Data shown START
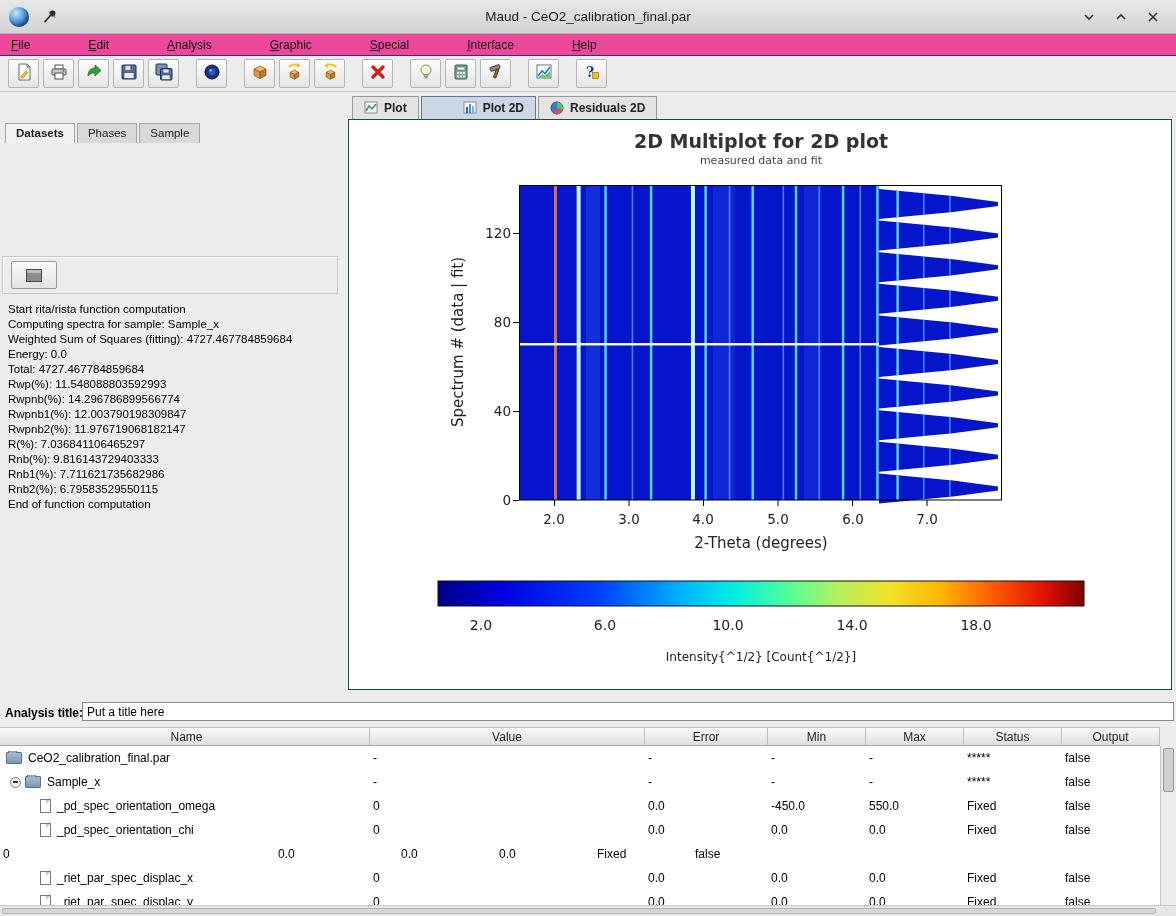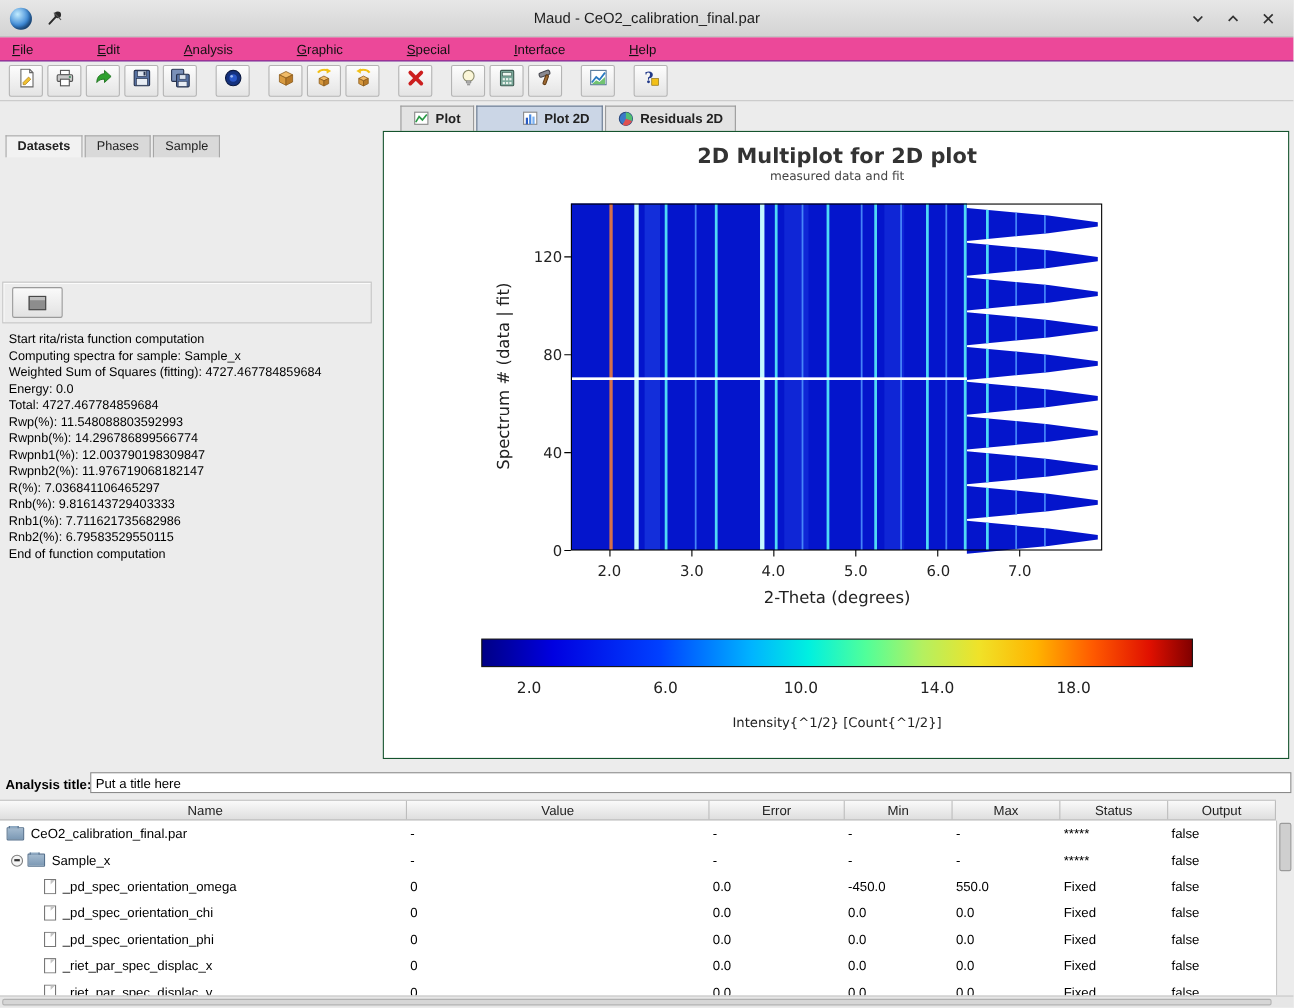--- a/index.html
+++ b/index.html
@@ -54,7 +54,7 @@
     font-size:11.5px;line-height:15px;color:#000;overflow:hidden;}
 
   
-  .right-tabs{left:8px;top:4px;margin-left:12px;}
+  .right-tabs{left:8px;top:4px;}
   .tab-lg{display:flex;align-items:center;gap:6px;font-size:12px;font-weight:bold;
     padding:4px 11px 5px;background:#e3e3e3;border:1px solid #9a9a9a;border-bottom:none;color:#222;}
   .tab-lg.sel{background:#cbd6e6;border-color:#68788e;padding-left:41px;}

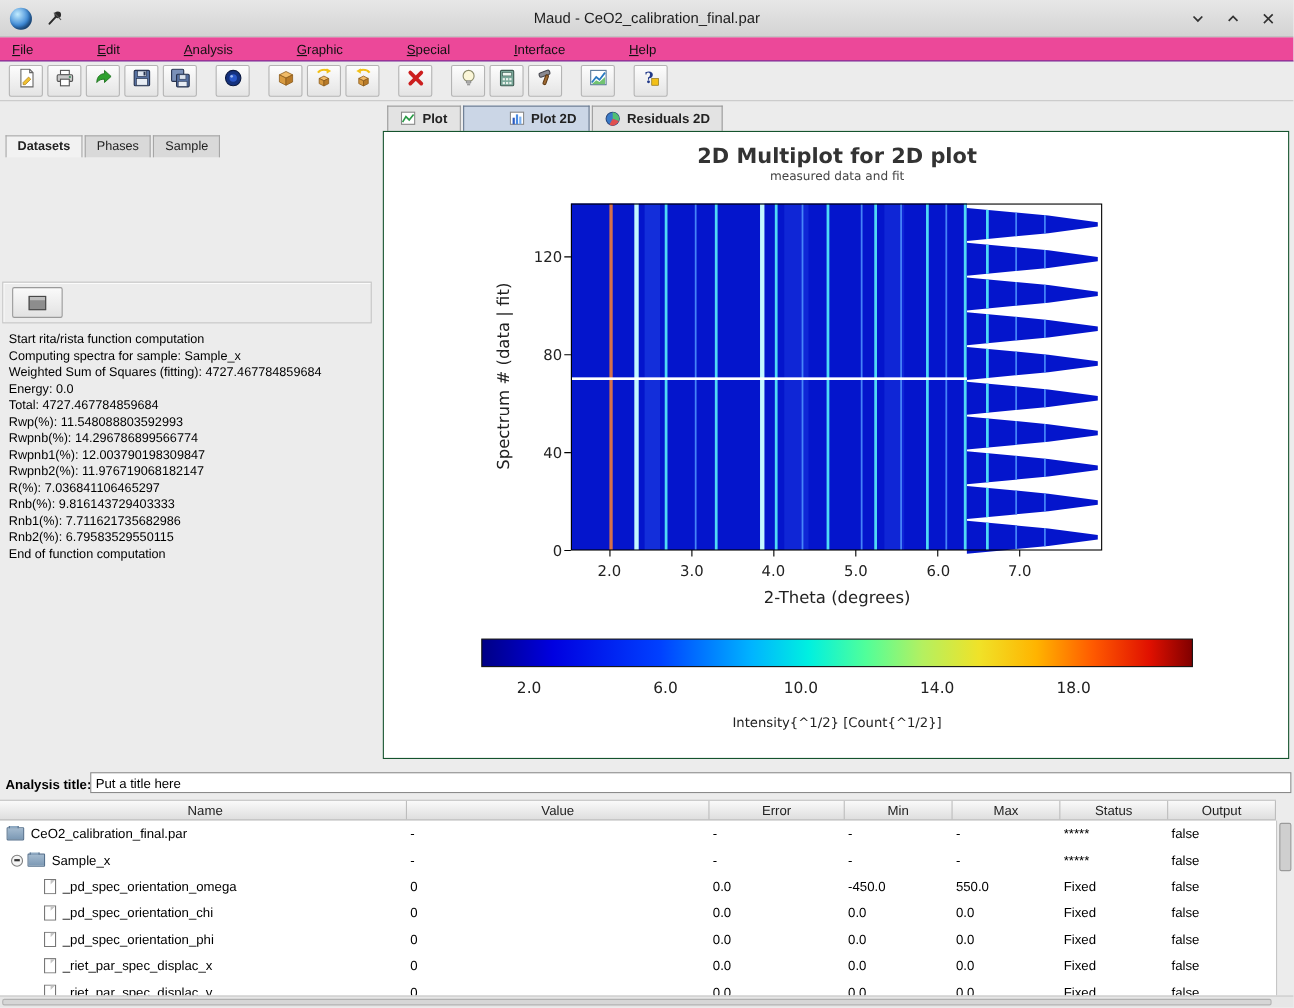--- a/index.html
+++ b/index.html
@@ -529,11 +529,6 @@
           <div class="td c-output">false</div>
         </div>
         <div class="tr">
-          <div class="td c-name">
-            <span class="tree-pad" style="width: 36px;"></span>
-            <span class="icon-doc"></span>
-            <span class="tree-label">_pd_spec_orientation_phi</span>
-          </div>
           <div class="td c-value">0</div>
           <div class="td c-error">0.0</div>
           <div class="td c-min">0.0</div>

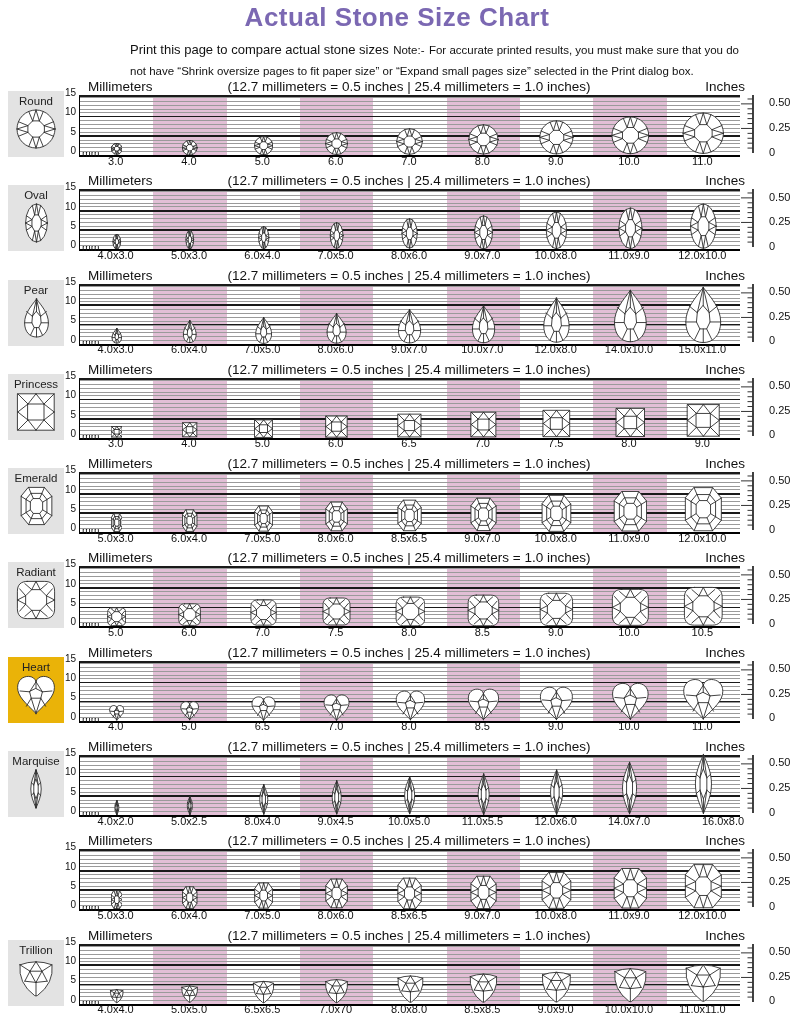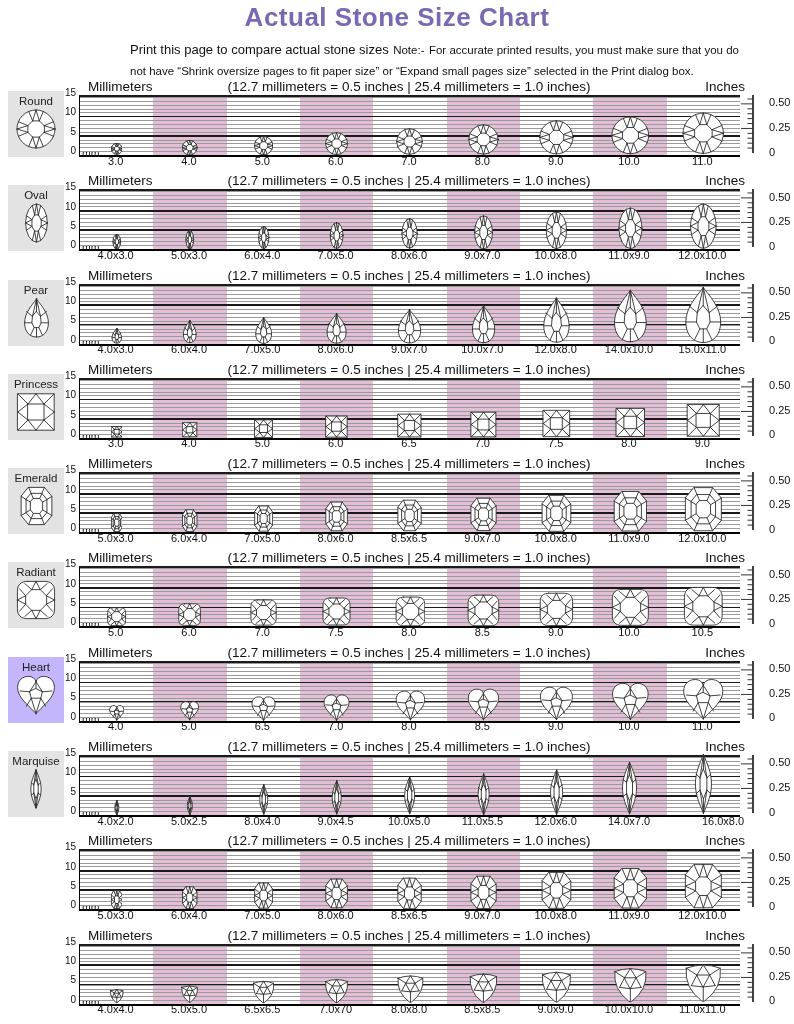--- a/index.html
+++ b/index.html
@@ -874,7 +874,7 @@
         <span class="inlabel" style="top: 63.5px;">0</span>
       </div>
       <div class="row">
-        <div class="shape-box" style="background: #c4b5fd;">
+        <div class="shape-box" style="background: #eab308;">
           <div class="shape-label">Heart</div>
           <div class="shape-icon"><svg width="40.0" height="40.0" viewBox="0 0 100 100" preserveAspectRatio="none">
       <path class="body" d="M50,96 C24,70 4,54 4,31 C4,13 17,3.5 31,3.5 C41,3.5 48,9 50,17 C52,9 59,3.5 69,3.5 C83,3.5 96,13 96,31 C96,54 76,70 50,96 Z"></path>

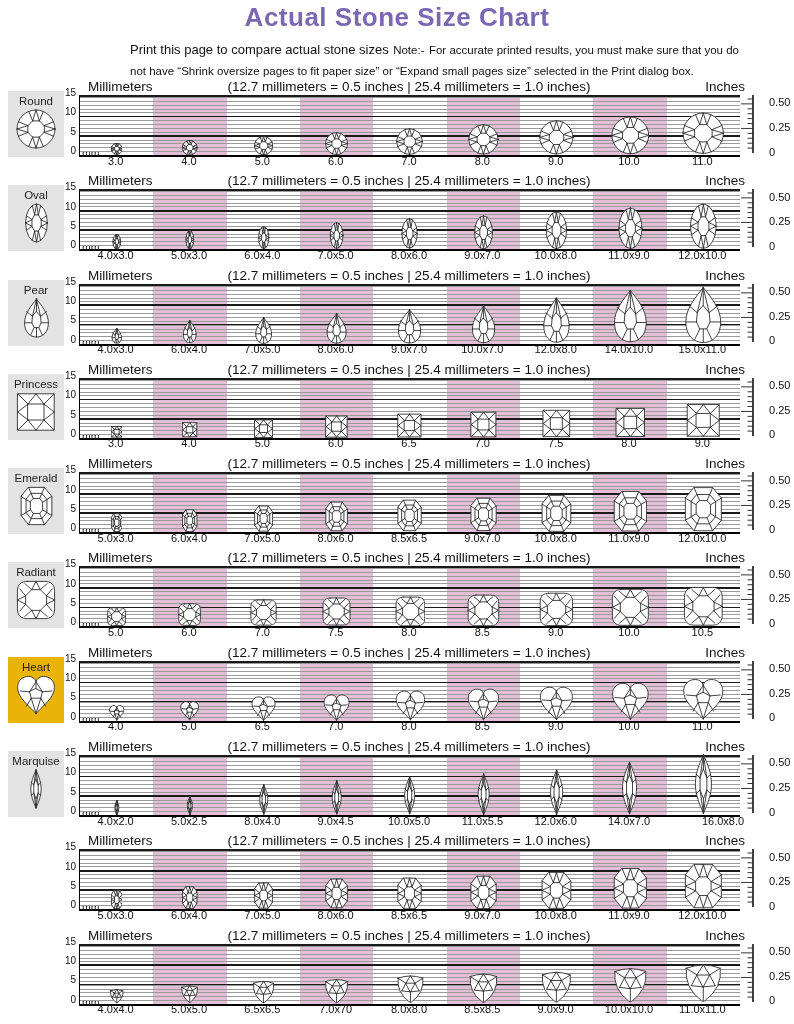--- a/index.html
+++ b/index.html
@@ -1223,6 +1223,14 @@
         <span class="inlabel" style="top: 63.5px;">0</span>
       </div>
       <div class="row">
+        <div class="shape-box" style="background: rgb(227, 227, 227);">
+          <div class="shape-label">Trillion</div>
+          <div class="shape-icon"><svg width="40.0" height="40.0" viewBox="0 0 100 100" preserveAspectRatio="none">
+      <path class="body" d="M10,17 Q50,2 90,17 Q95,63 54,93.5 Q50,96.5 46,93.5 Q5,63 10,17 Z"></path>
+      <polygon points="35,33 65,33 50,61"></polygon>
+      <path d="M10,17 L35,33 M90,17 L65,33 M50,94 L50,61 M50,9 L35,33 M50,9 L65,33 M22,58 L35,33 M22,58 L50,61 M78,58 L65,33 M78,58 L50,61"></path>
+    </svg></div>
+        </div>
         <span class="hd-mm">Millimeters</span>
         <span class="hd-conv">(12.7 millimeters = 0.5 inches  |  25.4 millimeters = 1.0 inches)</span>
         <span class="hd-in">Inches</span>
Data shown END
What to do -
Repeat the records word for word and drop any pictures.

Worked solution -
--- a/index.html
+++ b/index.html
@@ -54,7 +54,7 @@
     font-size:11.5px;line-height:15px;color:#000;overflow:hidden;}
 
   
-  .right-tabs{left:8px;top:4px;margin-left:12px;}
+  .right-tabs{left:8px;top:4px;}
   .tab-lg{display:flex;align-items:center;gap:6px;font-size:12px;font-weight:bold;
     padding:4px 11px 5px;background:#e3e3e3;border:1px solid #9a9a9a;border-bottom:none;color:#222;}
   .tab-lg.sel{background:#cbd6e6;border-color:#68788e;padding-left:41px;}

--- a/index.html
+++ b/index.html
@@ -529,11 +529,6 @@
           <div class="td c-output">false</div>
         </div>
         <div class="tr">
-          <div class="td c-name">
-            <span class="tree-pad" style="width: 36px;"></span>
-            <span class="icon-doc"></span>
-            <span class="tree-label">_pd_spec_orientation_phi</span>
-          </div>
           <div class="td c-value">0</div>
           <div class="td c-error">0.0</div>
           <div class="td c-min">0.0</div>

--- a/index.html
+++ b/index.html
@@ -874,7 +874,7 @@
         <span class="inlabel" style="top: 63.5px;">0</span>
       </div>
       <div class="row">
-        <div class="shape-box" style="background: #c4b5fd;">
+        <div class="shape-box" style="background: #eab308;">
           <div class="shape-label">Heart</div>
           <div class="shape-icon"><svg width="40.0" height="40.0" viewBox="0 0 100 100" preserveAspectRatio="none">
       <path class="body" d="M50,96 C24,70 4,54 4,31 C4,13 17,3.5 31,3.5 C41,3.5 48,9 50,17 C52,9 59,3.5 69,3.5 C83,3.5 96,13 96,31 C96,54 76,70 50,96 Z"></path>

--- a/index.html
+++ b/index.html
@@ -1223,6 +1223,14 @@
         <span class="inlabel" style="top: 63.5px;">0</span>
       </div>
       <div class="row">
+        <div class="shape-box" style="background: rgb(227, 227, 227);">
+          <div class="shape-label">Trillion</div>
+          <div class="shape-icon"><svg width="40.0" height="40.0" viewBox="0 0 100 100" preserveAspectRatio="none">
+      <path class="body" d="M10,17 Q50,2 90,17 Q95,63 54,93.5 Q50,96.5 46,93.5 Q5,63 10,17 Z"></path>
+      <polygon points="35,33 65,33 50,61"></polygon>
+      <path d="M10,17 L35,33 M90,17 L65,33 M50,94 L50,61 M50,9 L35,33 M50,9 L65,33 M22,58 L35,33 M22,58 L50,61 M78,58 L65,33 M78,58 L50,61"></path>
+    </svg></div>
+        </div>
         <span class="hd-mm">Millimeters</span>
         <span class="hd-conv">(12.7 millimeters = 0.5 inches  |  25.4 millimeters = 1.0 inches)</span>
         <span class="hd-in">Inches</span>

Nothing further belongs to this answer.